American puppeteer, director and teacher. Eric Bass began working with puppets while studying theatre at Middlebury College, Vermont. He worked for a touring puppet company in 1970 and for a time he was a street performer exploring the traditional Kasperle theatre. Between 1975 and 1979, he worked with Jean Erdman’s Open Eye Theatre in New York. Joseph Campbell, advisor to the theatre and noted expert on mythology, was a major influence on Eric Bass. With the creation of Autumn Portraits (1980), Bass emerged as a major artist, winning awards in the United States, Hungary and Australia.
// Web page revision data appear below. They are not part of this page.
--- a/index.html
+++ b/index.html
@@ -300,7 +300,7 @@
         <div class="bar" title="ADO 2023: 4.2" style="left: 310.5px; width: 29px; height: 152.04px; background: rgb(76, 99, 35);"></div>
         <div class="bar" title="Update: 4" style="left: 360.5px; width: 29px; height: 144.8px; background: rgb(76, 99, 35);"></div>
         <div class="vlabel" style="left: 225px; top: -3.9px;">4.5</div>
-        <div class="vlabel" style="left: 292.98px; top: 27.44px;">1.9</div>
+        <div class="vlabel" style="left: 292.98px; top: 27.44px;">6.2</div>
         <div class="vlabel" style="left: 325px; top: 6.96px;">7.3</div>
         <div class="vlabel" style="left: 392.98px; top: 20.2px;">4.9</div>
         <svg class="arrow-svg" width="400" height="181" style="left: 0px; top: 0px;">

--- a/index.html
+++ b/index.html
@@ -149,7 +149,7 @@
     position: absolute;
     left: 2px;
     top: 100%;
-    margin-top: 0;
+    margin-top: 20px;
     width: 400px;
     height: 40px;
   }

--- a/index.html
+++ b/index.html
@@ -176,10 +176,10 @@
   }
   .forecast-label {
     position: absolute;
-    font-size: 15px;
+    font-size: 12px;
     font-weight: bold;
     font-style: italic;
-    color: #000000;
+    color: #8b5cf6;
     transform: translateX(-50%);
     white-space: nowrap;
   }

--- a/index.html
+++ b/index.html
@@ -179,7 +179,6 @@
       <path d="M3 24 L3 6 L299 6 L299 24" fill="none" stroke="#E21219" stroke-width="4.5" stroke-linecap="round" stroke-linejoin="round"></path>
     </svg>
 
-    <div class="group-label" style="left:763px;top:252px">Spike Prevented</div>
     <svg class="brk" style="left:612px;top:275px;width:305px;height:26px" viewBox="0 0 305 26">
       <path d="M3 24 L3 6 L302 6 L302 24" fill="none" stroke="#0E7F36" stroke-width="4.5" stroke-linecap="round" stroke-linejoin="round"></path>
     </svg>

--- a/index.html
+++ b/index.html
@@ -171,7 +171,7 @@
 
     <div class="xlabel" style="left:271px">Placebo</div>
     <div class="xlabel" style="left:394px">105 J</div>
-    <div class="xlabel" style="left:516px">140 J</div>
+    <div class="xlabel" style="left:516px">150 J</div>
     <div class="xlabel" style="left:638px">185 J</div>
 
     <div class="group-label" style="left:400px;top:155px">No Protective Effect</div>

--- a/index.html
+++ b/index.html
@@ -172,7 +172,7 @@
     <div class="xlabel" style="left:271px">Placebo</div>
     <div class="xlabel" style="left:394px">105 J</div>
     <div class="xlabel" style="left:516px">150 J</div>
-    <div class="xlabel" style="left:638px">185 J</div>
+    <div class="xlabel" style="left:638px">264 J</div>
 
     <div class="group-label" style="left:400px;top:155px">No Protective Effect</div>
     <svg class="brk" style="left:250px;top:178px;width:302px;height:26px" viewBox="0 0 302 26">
In Munich in 1982, Eric Bass and Ines Zeller formed the Sandglass Theater. In 1986, Eric Bass and Ines Zeller Bass moved to Putney, Vermont. Six Sandglass productions earned UNIMA-USA Citations of Excellence: Autumn Portraits (1980), Sand (1985), Invitations to Heaven (1986), The Village Child (1993), Never Been Anywhere (1996), and Isidor’s Cheek (1997), performed by Ines Zeller Bass, directed by Eric Bass.

Eric Bass directed Bertolt Brecht’s Caucasian Chalk Circle (1996) for the New York Henson Festival. Also in 1996, Sandglass opened a 60-seat theatre in Putney, Vermont, which regularly brings international artists to this small rural town. Sandglass began the Puppets in the Green Mountain International Festival in 1997, and have presented international artists from more than 18 countries. In 2001, Eric founded an annual three-week intensive training workshop in puppet theatre affiliated with Marlboro College Summer Theatre Institute.

Recent work includes: The Pig Act (2000), One Way Street (2001), Between Sand and Stars (2003), The Story of the Dog (in collaboration with Sovanna Phum, Phnom Penh, Cambodia, 2005), Richard 3.5: Light Ruminations on Murder (2006), All Weather Ballads: A Love Story, D-Generation: An Exaltation of Larks. Among the artists of Sandglass include award-winning puppeteers, David Regan, Finn Campman, and Barbara Whitney.

Eric Bass is recognized as a leading creator of serious adult puppet theatre. His company has toured 24 countries performing in theatres and festivals. His work is intentionally challenging to the intellect and the emotions. Often visible on stage, he endows his characters with strong, precise movements, and yet the visual impression is dream-like and open to interpretation. By intertwining the use of masks, tabletop rod puppets and a combination of the two, his production, Autumn Portraits, concentrates on the relationship between puppeteer and his puppets.

Eric Bass is author of “Some Thoughts on the Subject of Educational Theater” (Puppetry Journal, Vol. 43, No. 2).

(See United States of America.)

Bibliography

  • Bass, Eric. “Some Thoughts on the Subject of Educational Theater”. Puppetry Journal. Vol. 43, No. 2, Winter 1991.
  • Gussow, Mel. “Theater: Two Strikingly Visual Shows”. New York Times, 22 Nov. 1981.
  • Latshaw, George. “The Village Child”. Puppetry Journal. Vol. 44, No. 4, Summer 1993.
  • Periale, Andrew, ed. Sandglass Theater: From Thought to Image, 20 Years in Vermont. Putney (VT): Sandglass Theater, 2006.